- What this task involves: Beginning with the line that contains "- Funcionalidade 1: Dentro", transcribe every line through the end of the entries exactly as written, and reproduce nothing else.

- Extracted material:
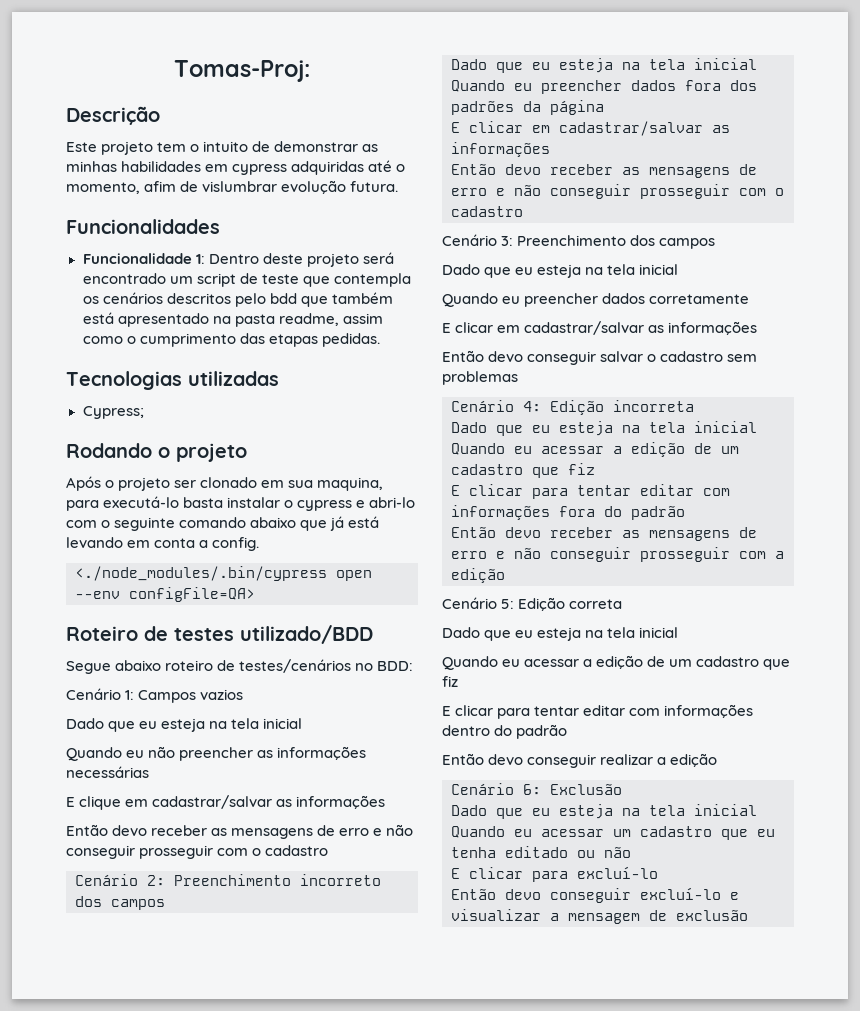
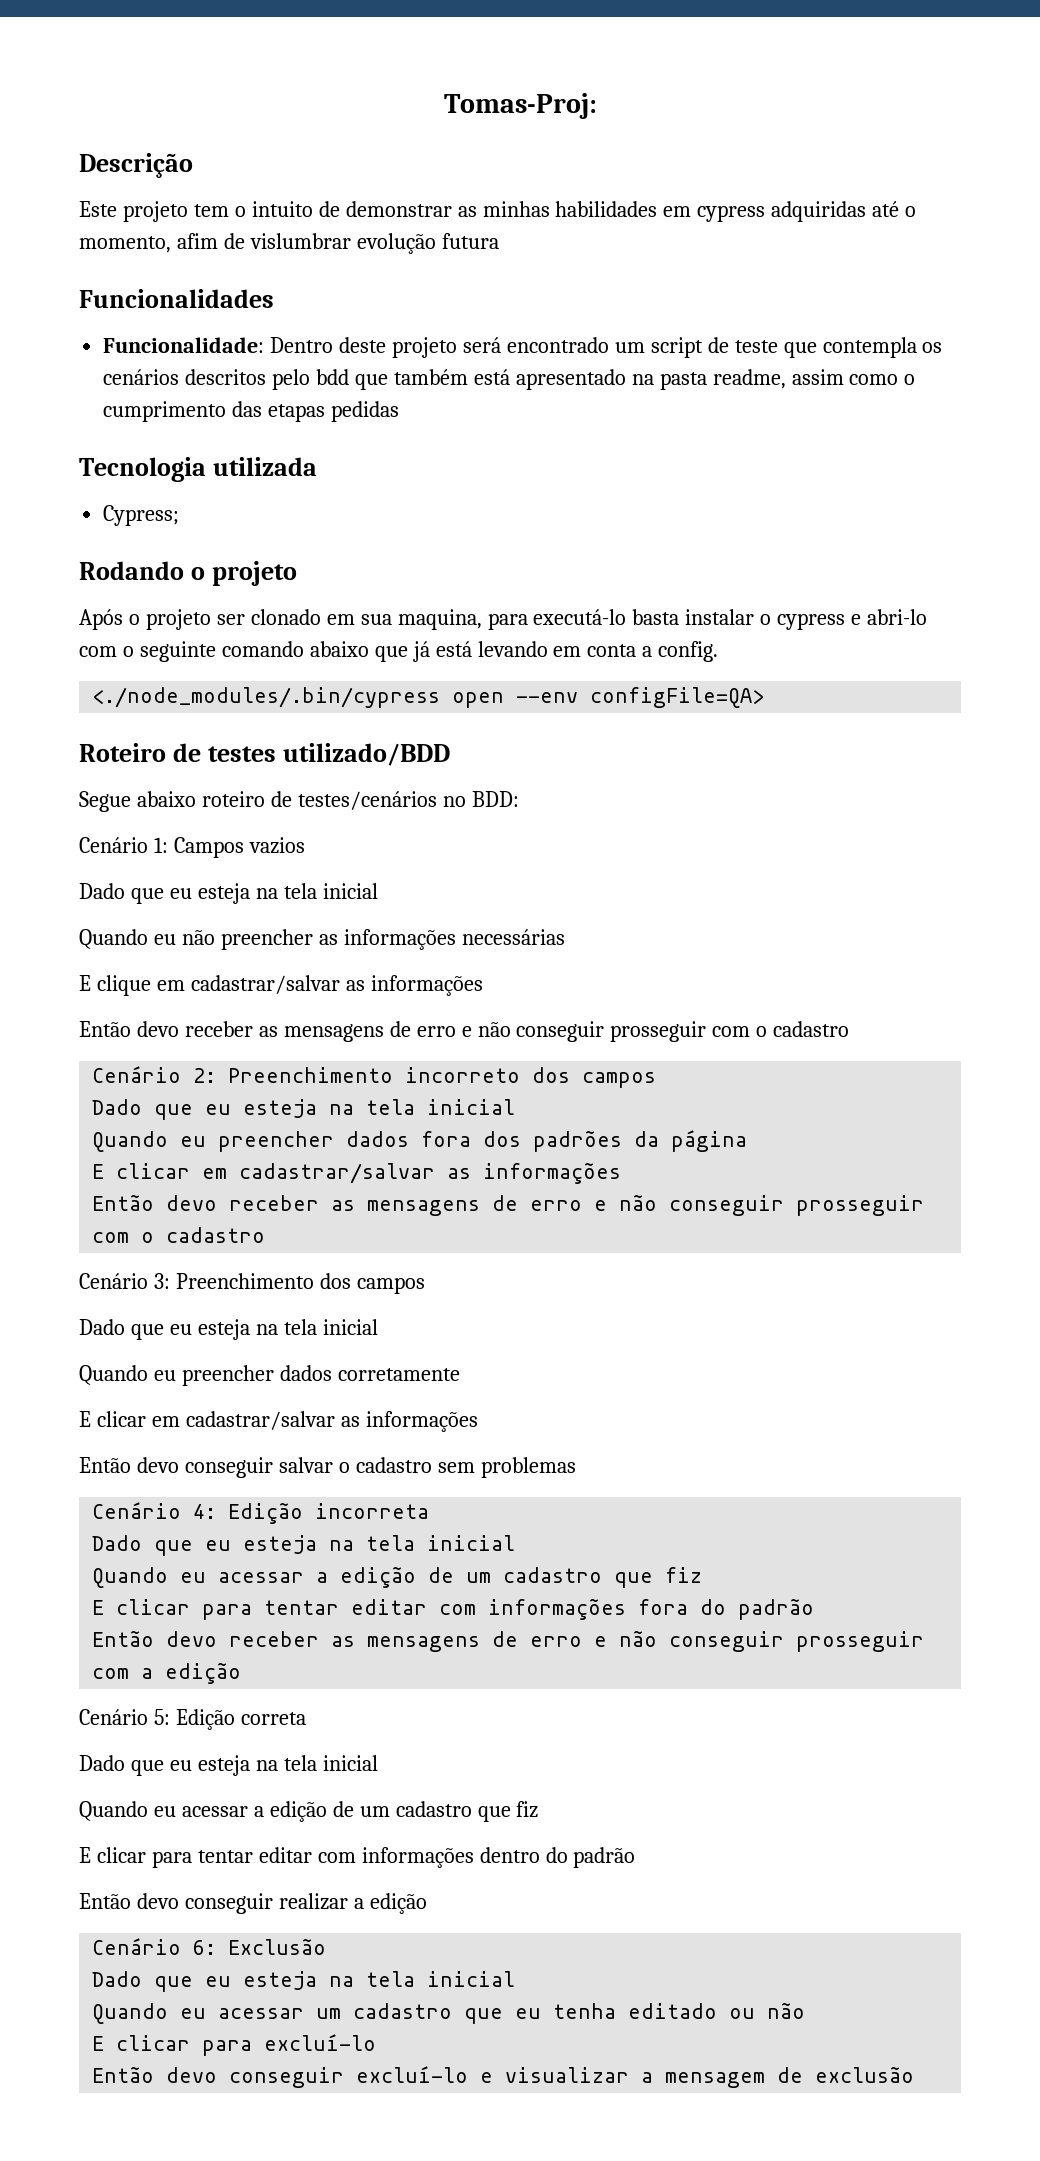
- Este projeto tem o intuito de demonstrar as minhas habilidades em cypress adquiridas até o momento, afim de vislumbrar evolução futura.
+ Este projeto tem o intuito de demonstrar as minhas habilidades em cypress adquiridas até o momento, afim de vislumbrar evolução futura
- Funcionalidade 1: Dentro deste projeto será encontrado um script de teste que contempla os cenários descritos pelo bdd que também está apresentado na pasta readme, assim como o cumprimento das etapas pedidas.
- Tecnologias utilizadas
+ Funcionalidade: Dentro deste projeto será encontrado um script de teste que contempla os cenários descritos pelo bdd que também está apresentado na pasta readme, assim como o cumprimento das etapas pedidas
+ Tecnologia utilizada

- Output below:
- Funcionalidade 1: Dentro deste projeto será encontrado um script de teste que contempla os cenários descritos pelo bdd que também está apresentado na pasta readme, assim como o cumprimento das etapas pedidas.
- Tecnologias utilizadas
+ Funcionalidade: Dentro deste projeto será encontrado um script de teste que contempla os cenários descritos pelo bdd que também está apresentado na pasta readme, assim como o cumprimento das etapas pedidas
+ Tecnologia utilizada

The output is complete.